In response to plaintiff's action for declaratory relief and restraint of arbitration, defendants moved for summary judgment on the basis that the exclusionary provision relied on by plaintiff that excluded coverage when a driver under 25 years of age drives the insured vehicle was contrary *146 to public policy and therefore invalid. In granting the orders appealed from, the trial court held that the exclusionary provision was valid but that it only applied to claims by the named assured.

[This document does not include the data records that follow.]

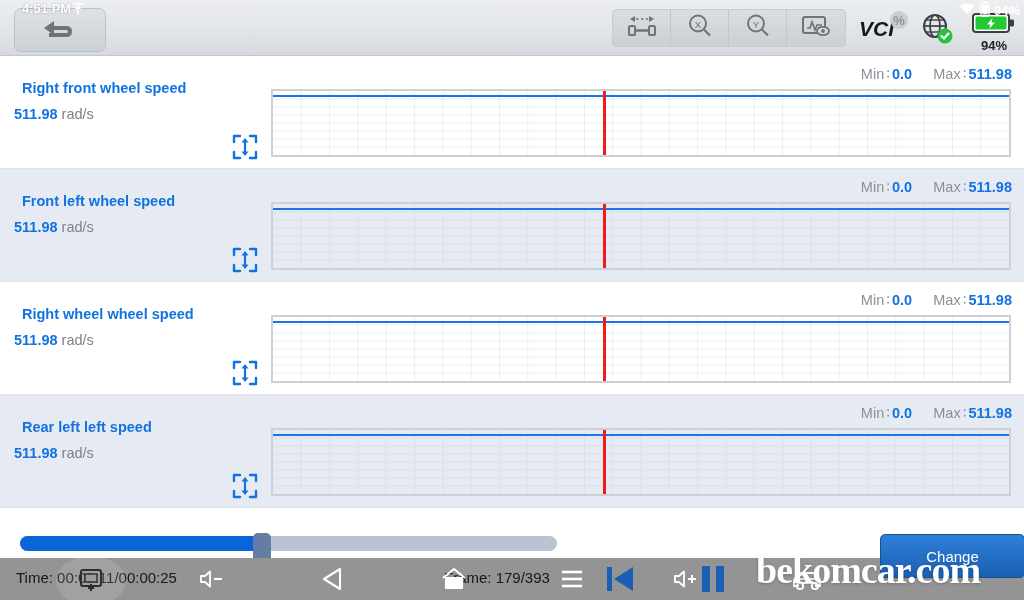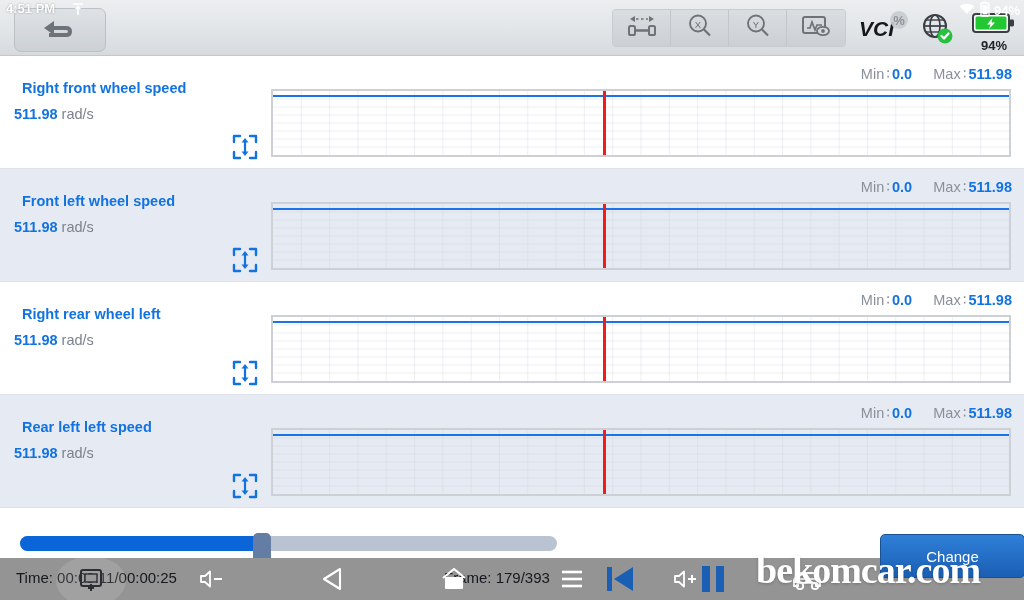--- a/index.html
+++ b/index.html
@@ -17,7 +17,7 @@
     z-index:60; pointer-events:none;
     font-size:13px; color:#ffffff; font-weight:bold;
   }
-  #android-status .st-time { position:absolute; left:6px; top:1px; text-shadow:0 0 2px rgba(0,0,0,.35); }
+  #android-status .st-time { position:absolute; left:22px; top:1px; text-shadow:0 0 2px rgba(0,0,0,.35); }
   #android-status .st-upload { position:absolute; left:72px; top:2px; font-size:12px; }
   #android-status .st-right {
     position:absolute; right:4px; top:1px;

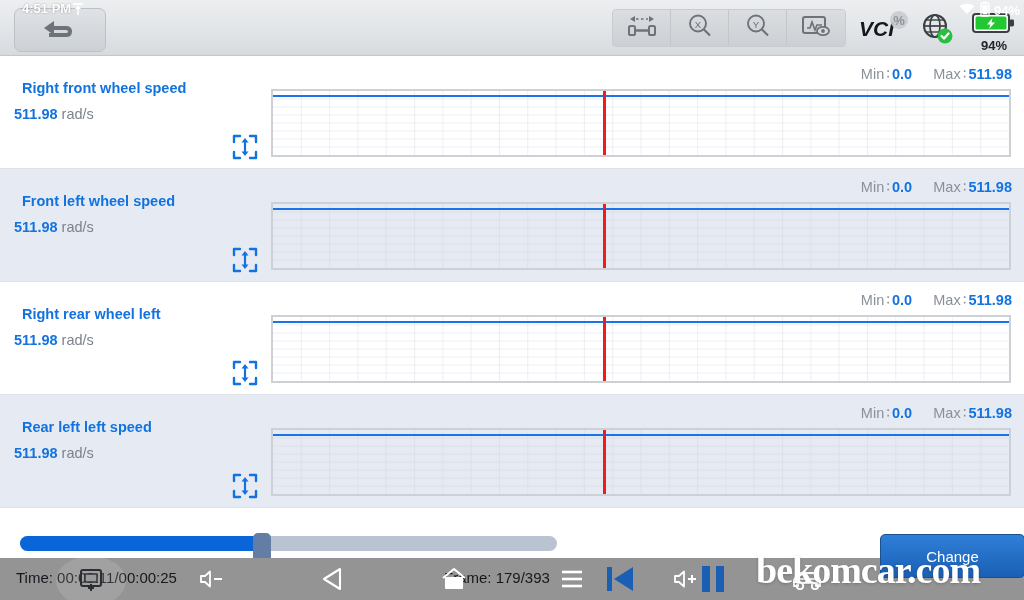--- a/index.html
+++ b/index.html
@@ -418,7 +418,7 @@
   </div>
 
   <div class="data-row plain">
-    <div class="row-label">Right rear wheel left</div>
+    <div class="row-label">Right wheel wheel speed</div>
     <div class="row-value">
       <span class="num">511.98</span>
       <span class="unit">rad/s</span>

Allstate Insurance Co v Motor State Insurance Co, 33 Mich. App. 469; 190 NW2d 352 (1971); Robinson v Mendell, 45 Mich. App. 368; 206 NW2d 537 (1973); Blakeslee v Farm Bureau Insurance, 388 Mich. 464; 201 NW2d 786 (1972), all sustain defendant Bell's contention that the exclusionary provision involved is void as contrary to public policy. The conclusion is not altered by MCLA 500.3009(2); MSA 24.13009(2) which provides:

"When authorized by the insured, automobile liability or motor vehicle liability coverage may be excluded when a vehicle is operated by a named person."

This statute took effect on December 29, 1971; this was subsequent to the effective date of the insurance policy and the accident involved, which occurred June 18, 1970. The force of the statute is clearly limited to a "named person" and does not apply to under 25 year old drivers as a class.

The foregoing conclusion obviates discussion of defendants' contention that plaintiff's action was premature.

As to defendant Bell, the trial court is reversed and summary judgment shall enter below as to Bell; otherwise the trial court is affirmed. Defendants may recover costs.